Penulis sekaligus komentator sosial Jon Ronson dalam bukunya yang berjudul So You’ve Been Publicly Shamed (”Jadi Kau Sudah Dipermalukan di Depan Umum”) yang diterbitkan pada 2015 menjelaskan bahwa kegatalan warganet menghina orang yang bersalah atau setidaknya dianggap salah adalah bentuk penerapan konsep liyan. Ia berargumen ini adalah bentuk kendali sosial ketika warganet menempatkan si pelanggar aturan di luar wilayah yang sama dengan mereka.
Anonimitas di media sosial memungkinkan warganet bisa sepuasnya menghina orang lain tanpa takut ketahuan identitasnya. Sukar mengetahui jika hinaan itu memang tulus karena individu tersebut merasa peraturan dilanggar dan pelaku wajib menerima ganjaran atau sekadar ingin memanaskan suasana. Ronson berargumen bahwa penghinaan publik ini juga karena warganet menganggap bahwa rasa malu ini sesuatu yang tidak bisa diberi oleh hukum formal.
Terkait dengan mempermalukan orang-orang yang tidak memercayai keberadaan pandemi ataupun tidak mau divaksin, para pakar kesehatan justru percaya bahwa cara ini tidak efektif. Salah satunya adalah Kizzmekia Corbett, pakar imunologi dan penyakit menular dari Universitas Harvard, AS, sekaligus ketua tim Institut Kesehatan Nasional AS yang bekerja sama dengan perusahaan farmasi Moderna mengembangkan vaksin Covid-19 berbasis m-RNA.
Corbett menulis dalam rubrik opini harian USA Today bahwa mempermalukan kelompok antivaksin sama sekali tidak menyasar pokok masalah di masyarakat. Ada berbagai hal yang mengakibatkan keraguan masyarakat untuk divaksin dan cara untuk mengatasinya ialah dengan menggiatkan dialog publik dan membeberkan fakta mengenai pandemi serta khasiat vaksin.
”Dari pengalaman pribadi saya, mereka yang menolak vaksin itu antara termakan hoaks atau justru kekurangan akses informasi.
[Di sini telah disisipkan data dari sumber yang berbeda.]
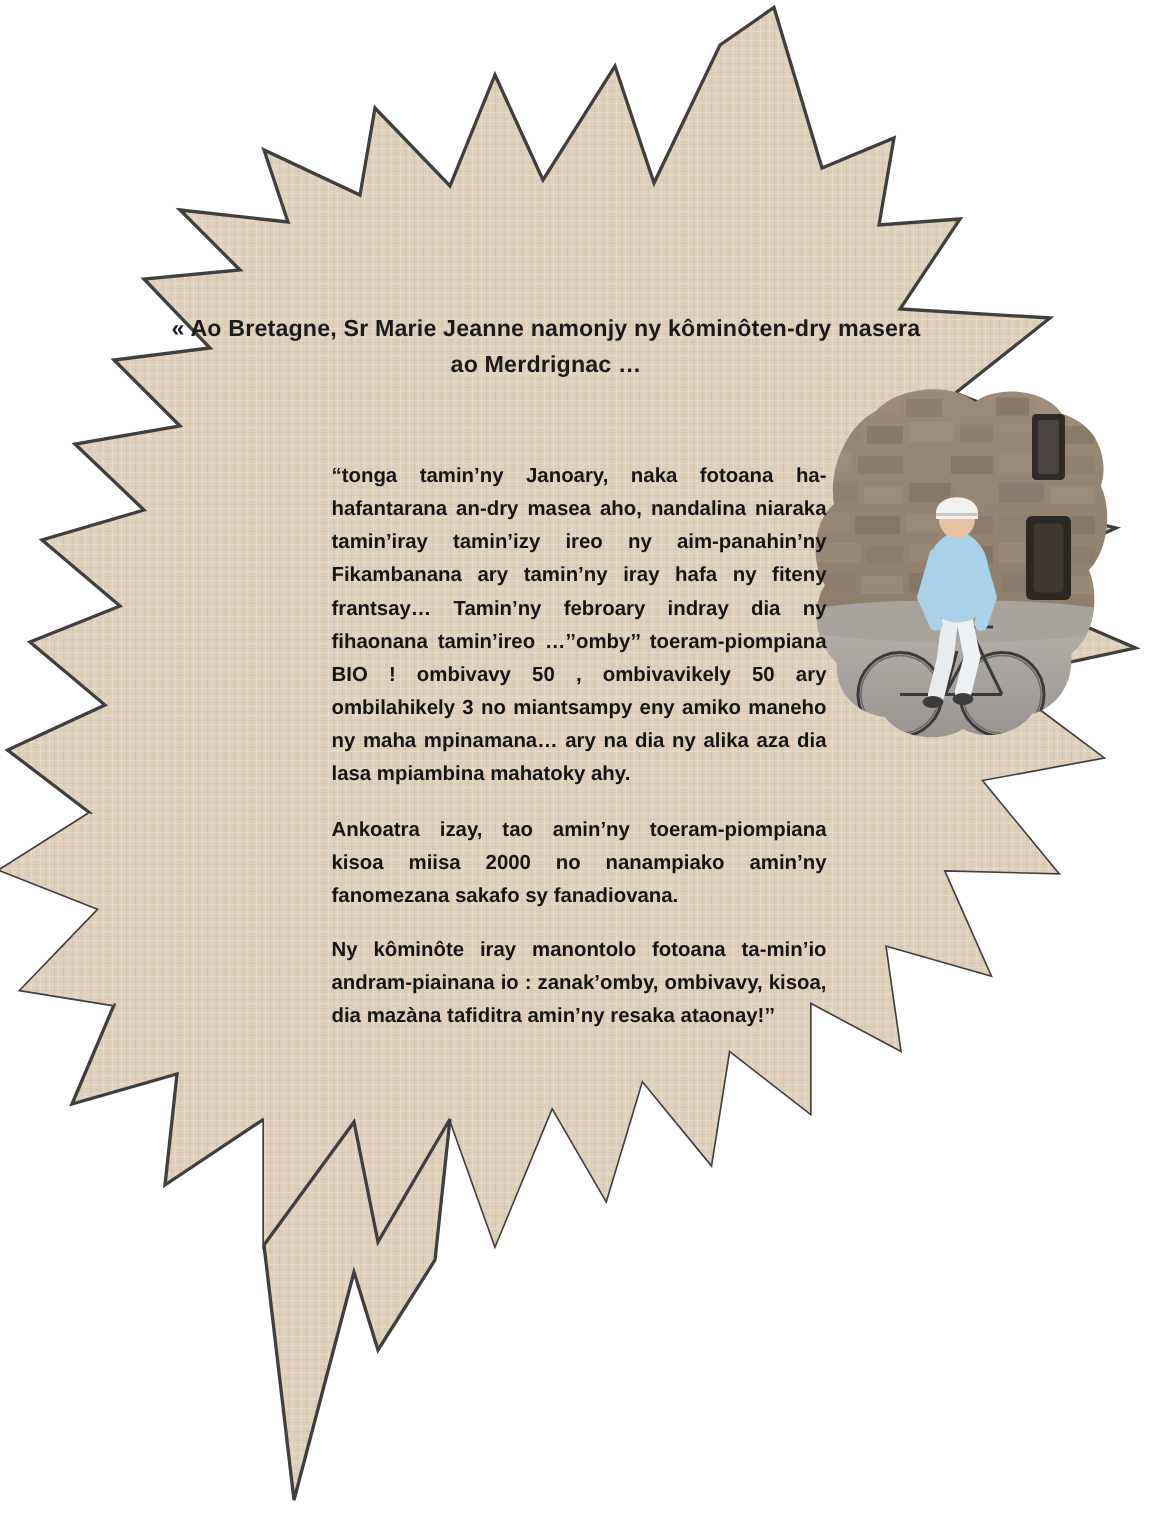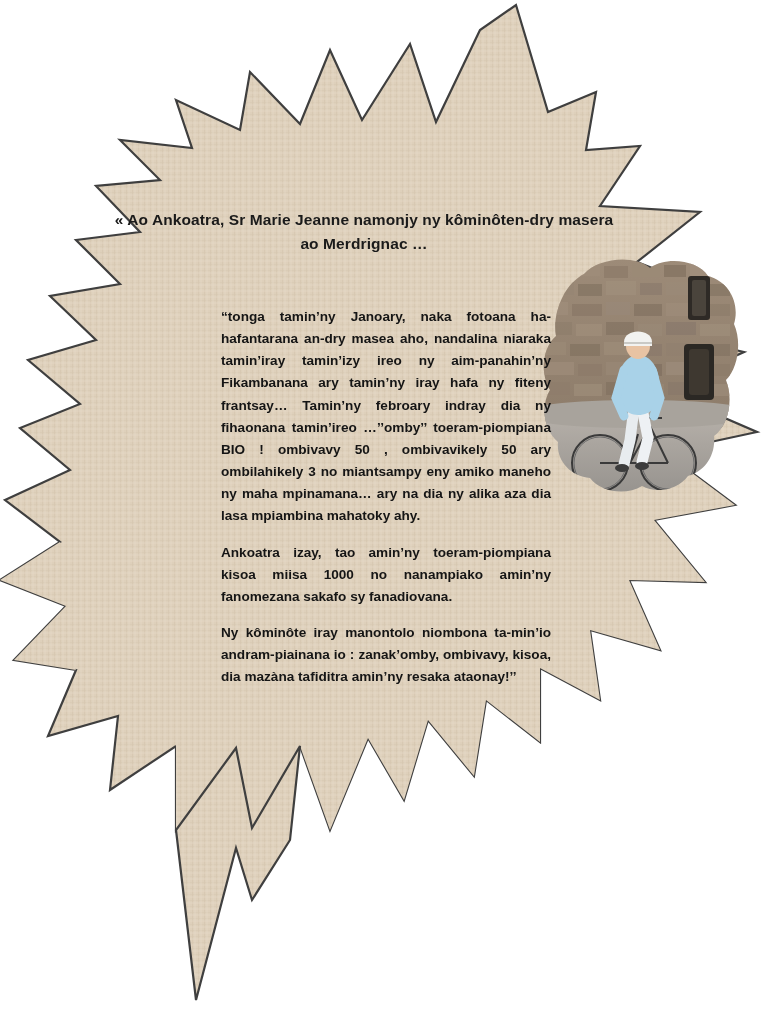"« Ao Ankoatra, Sr Marie" div { text: Ankoatra -> Bretagne }
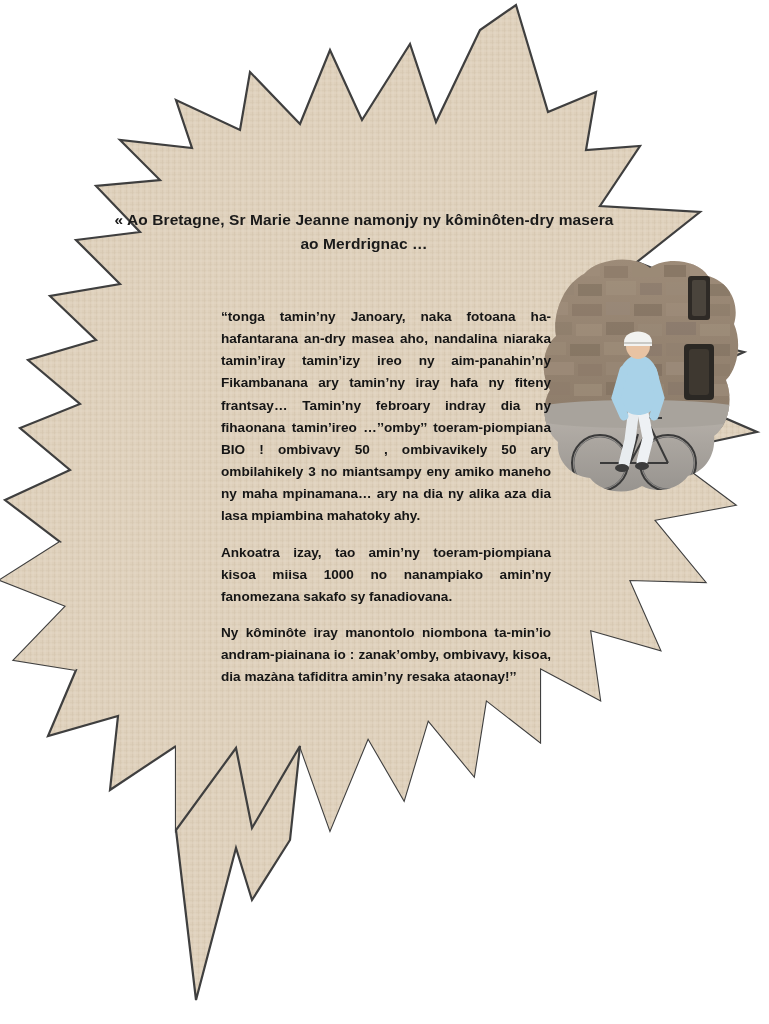"Ankoatra izay, tao amin’ny" p { text: 1000 -> 2000 }
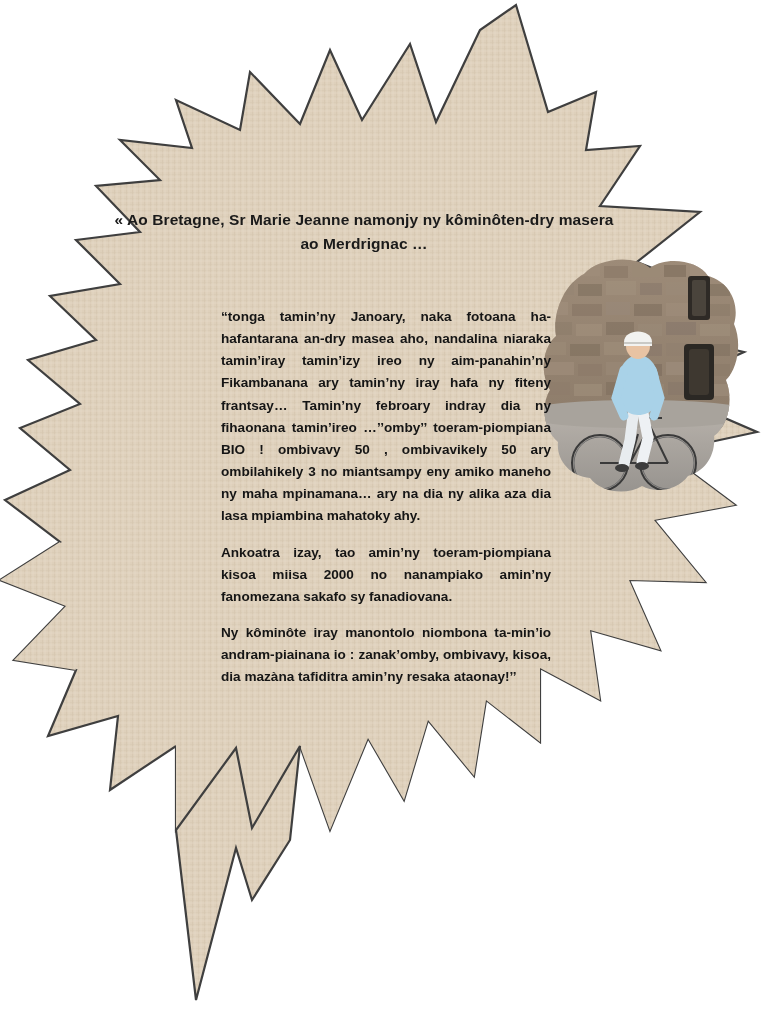"Ny kôminôte iray manontolo niombona" p { text: niombona -> fotoana }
Harus ada cara membungkus fakta medis mengenai vaksin agar mudah didapat dan dipahami oleh masyarakat,” tuturnya.
Perkataan Corbett ini juga bisa disandingkan dengan keraguan masyarakat Filipina untuk divaksin. Tidak sampai satu dekade lalu, rakyat Filipina mengalami tragedi akibat vaksin demam berdarah merek Dengvaxia. Obat ini dituduh sebagai penyebab kematian ratusan anak akibat efek samping yang tidak diteliti sebelumnya. Para pengamat sosial di Filipina meminta pemerintah memberikan pemahaman kepada publik bahwa vaksin Covid-19 berbeda dari Dengvaxia, bukan mengancam dengan hukuman pidana.
”Ini juga panggilan kepada para dokter, ilmuwan, perawat, dan pegiat agar turun dari menara gading dan berdialog dengan rakyat,” kata Corbett.